In Canada, we were told our title was “personal and usufructuary.” In other words, we could use the land, but never truly own it. Even the progressive rulings—Delgamuukw, Tsilhqot’in—still start from the assumption that the Crown holds ultimate sovereignty. That assumption is the Doctrine of Discovery dressed in a new suit.
In Australia, they called our lands terra nullius. Nobody’s land. And even though Mabo v. Queensland overturned that fiction, the deeper lie still stands: that sovereignty belongs to the settler state, not the First Peoples who never ceded it.
And in Aotearoa, the Treaty of Waitangi was twisted by courts to mean something it never was—used to justify Crown dominance, not shared authority. Again, the echo of discovery is there, thinly veiled.
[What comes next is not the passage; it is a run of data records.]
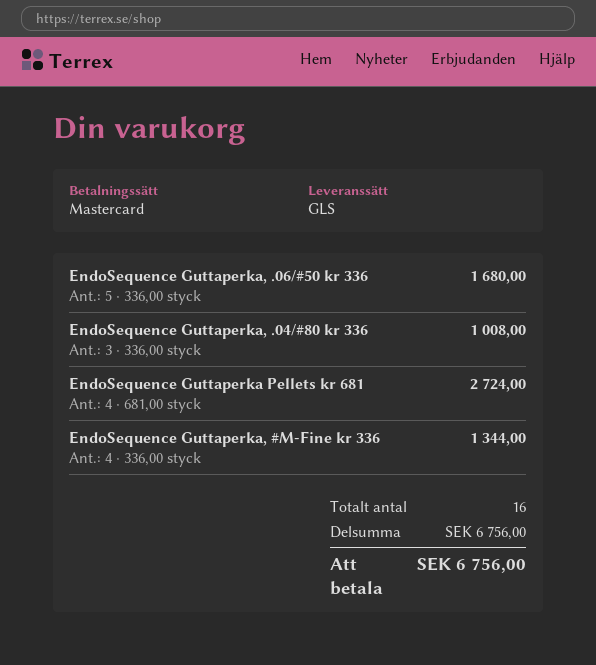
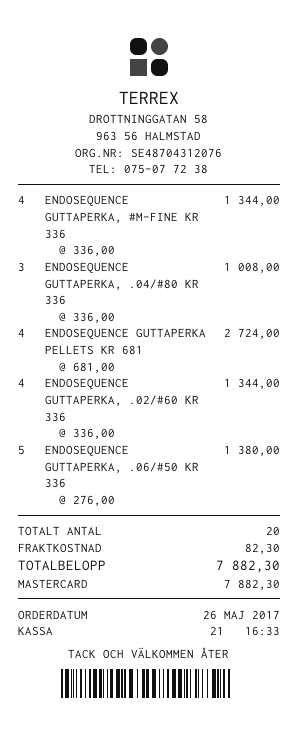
EndoSequence Guttaperka, .06/#50 kr 336: 5 x 336.00 = 1680.00 -> 5 x 276.00 = 1380.00
ENDOSEQUENCE GUTTAPERKA, .02/#60 KR 336: none -> 4 x 336.00 = 1344.00
total quantity: 16 -> 20
shipping: none -> 82.30
total: 6756.00 -> 7882.30

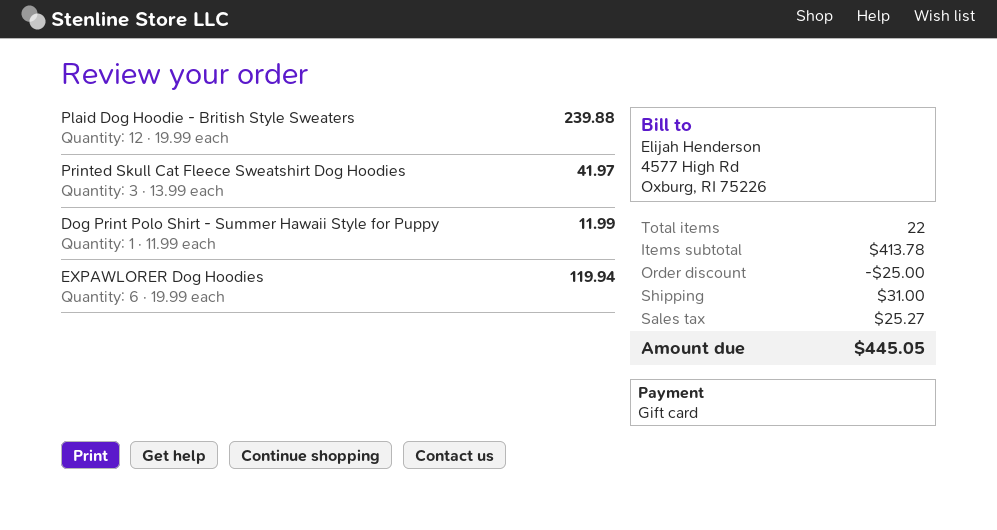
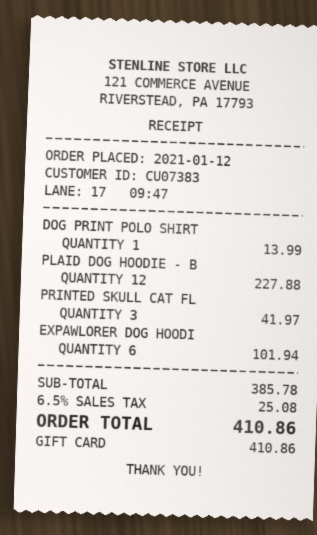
Plaid Dog Hoodie - British Style Sweaters: 12 for 239.88 -> 12 for 227.88
Dog Print Polo Shirt - Summer Hawaii Style for Puppy: 1 for 11.99 -> 1 for 13.99
EXPAWLORER Dog Hoodies: 6 for 119.94 -> 6 for 101.94
subtotal: 413.78 -> 385.78
discount: 25.00 -> none
shipping: 31.00 -> none
tax: 25.27 -> 25.08
total: 445.05 -> 410.86

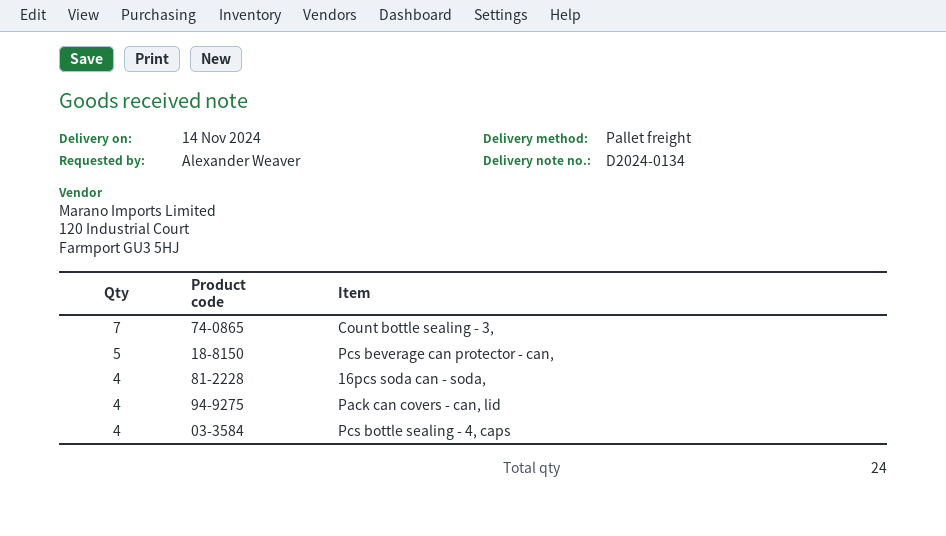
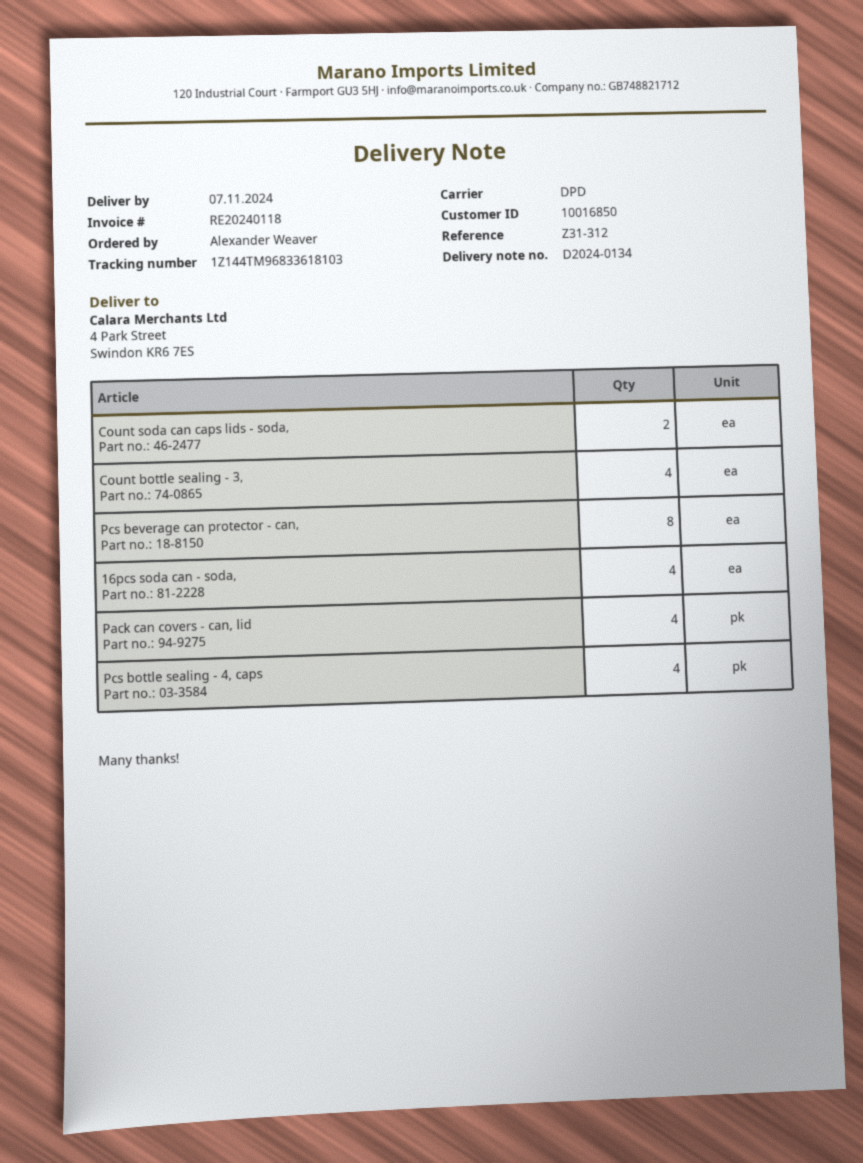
delivery date: 2024-11-14 -> 2024-11-07
shipping method: pallet freight -> DPD
Count bottle sealing - 3,: 7 -> 4
Pcs beverage can protector - can,: 5 -> 8
Count soda can caps lids - soda,: none -> 2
They claimed our lands because we weren’t Christian. Because we didn’t fence the Earth. Because we didn’t live by Roman law. But we had law. We had governance. We had sacred connection to every mountain, every muskeg, every riverbend.
We still do.
In 2023, even the Vatican finally renounced the Doctrine of Discovery. But what does that mean when the governments built upon it still stand on stolen ground? What does it mean when their supreme courts still cite its logic—sometimes outright, sometimes by omission?
The truth is this: they used law to erase us. Now we must use truth to bring us back.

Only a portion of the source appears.